If the place you already live in has better facilities, have easy access to everything and is closer to school and your work place.
i don’t think shifting would be a better option.
Just involve your kids in decision making, tell them whats on your mind, ask them their views, prioritise what is more important in life and come to a conclusion.

Yes I don’t find anything wrong with that.
I am 24 and i shared a Room with my elder brother until 2years back.
You just have to make sure that both of them are fine with sharing their privacy and shouldn’t kill each other in a fight because TEEN SIBLINGS.
However, i think you should have a discussion with them, put all the facts on the table like you can’t afford a bigger apartment, if it’s impossible for both of you to share a room we might need to change the cities and list all pros n cons and come to a conclusion that is beneficial for the family, financially n otherwise.
If you involve them in this discussion it would be better for the final outcome!

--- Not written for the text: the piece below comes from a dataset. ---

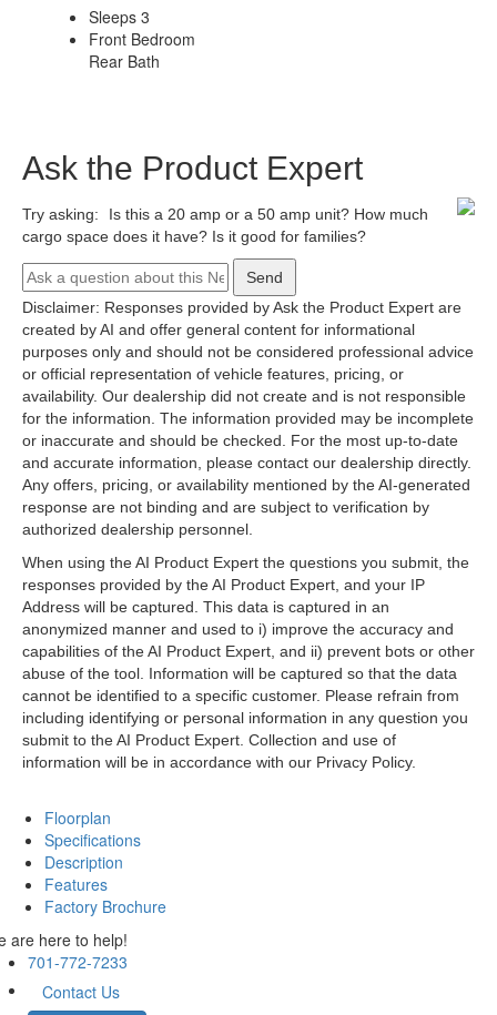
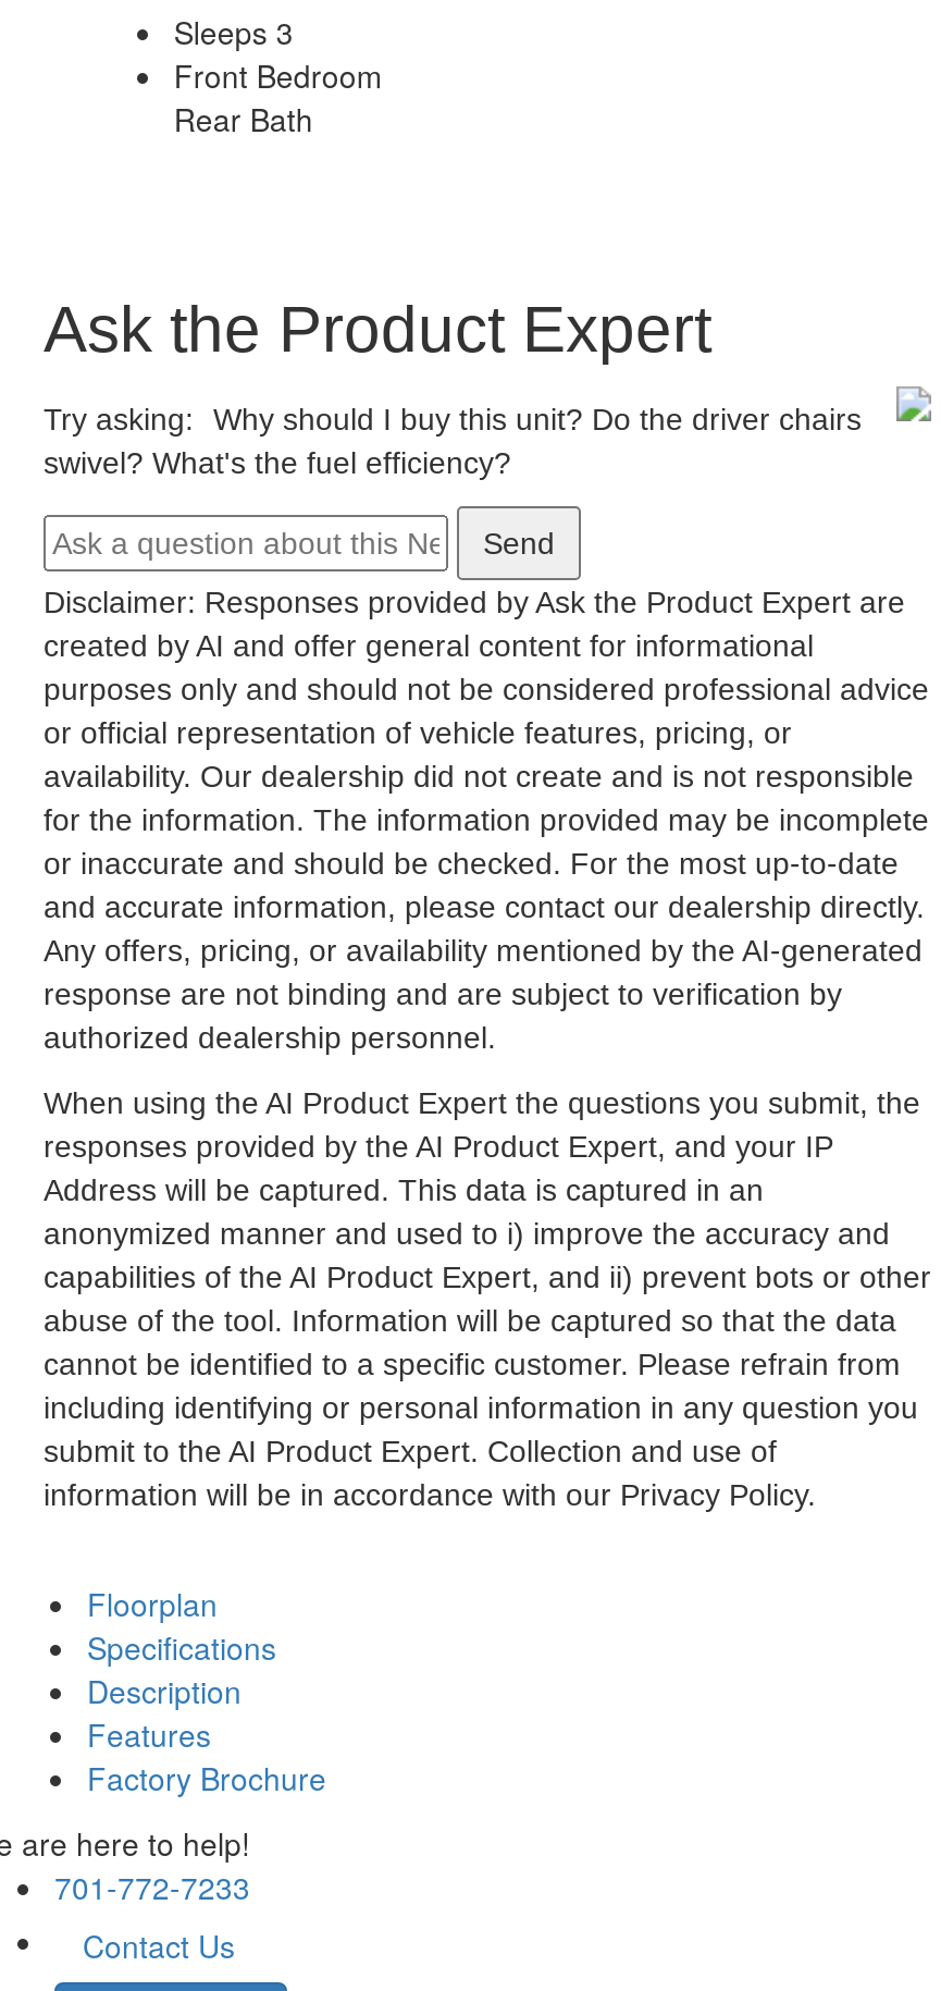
[22,206,428,245] Try asking: Is this a 20 amp or a 50 amp unit? How much | cargo space does it have? Is it good for families? -> [44,402,862,481] Try asking: Why should I buy this unit? Do the driver chairs | swivel? What's the fuel efficiency?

There's nothing wrong with that , but it's better to give a separate room for girl as she needs privacy.
As far as boy is concerned he can sleep in the hall if he wants .
But if it is not in your budget don't spend on it ,boys can adjust wherever they want but girls cannot.
Hope it helps you

They are at an age where they are turning into young adults (without the control and wisdom which comes with it) It is a time when they need their privacy.
As parents it's necessary that they are not put in a position where they are embarrassed.
If it's financially possible it would be a good idea to relocate.
You should trust your children but as responsible adults and parents it's upto us to make sure that they remain safe.

So u r staying in 1 bedroom apartment right now then where u and ur wife sleep in night? I guess u all r together sleeping in same room then what's the issue.
U can make both stay in the same room that's not a problem at all.
99.
9 percent girls don't like incest they won't allow.
U don't ve to bother do much nothing will ever happen

its how you want to see your children grow.
do u want to grow them as 2 different individuals as per priorities or you want them to be a single soul and be the best brother and sister in the world

try to get rid of typical indian mentality, you will feel good

Yes it is okay if they are comfortable with each other.
If they don't have any problem then you don't have to change your city.
If they are uncomfortable then you should teach them how to live with each other.
They should share their bed as they are brother-sister.
They need to learn how to live together and as you told it is too expensive so make them understand about living together.
It will also save your money:-).
Thank you.

I don't wish to get into your financial decisions.
Its all your decision, as they are your kids for whom you spent time, energy, efforts and at times did so many sacrifices.
Let your kids flourish like others.
Sharing a bedroom is their decision and they know what they need to do.
At the same time, you know how the surrounding world is and you know what you keep hearing about.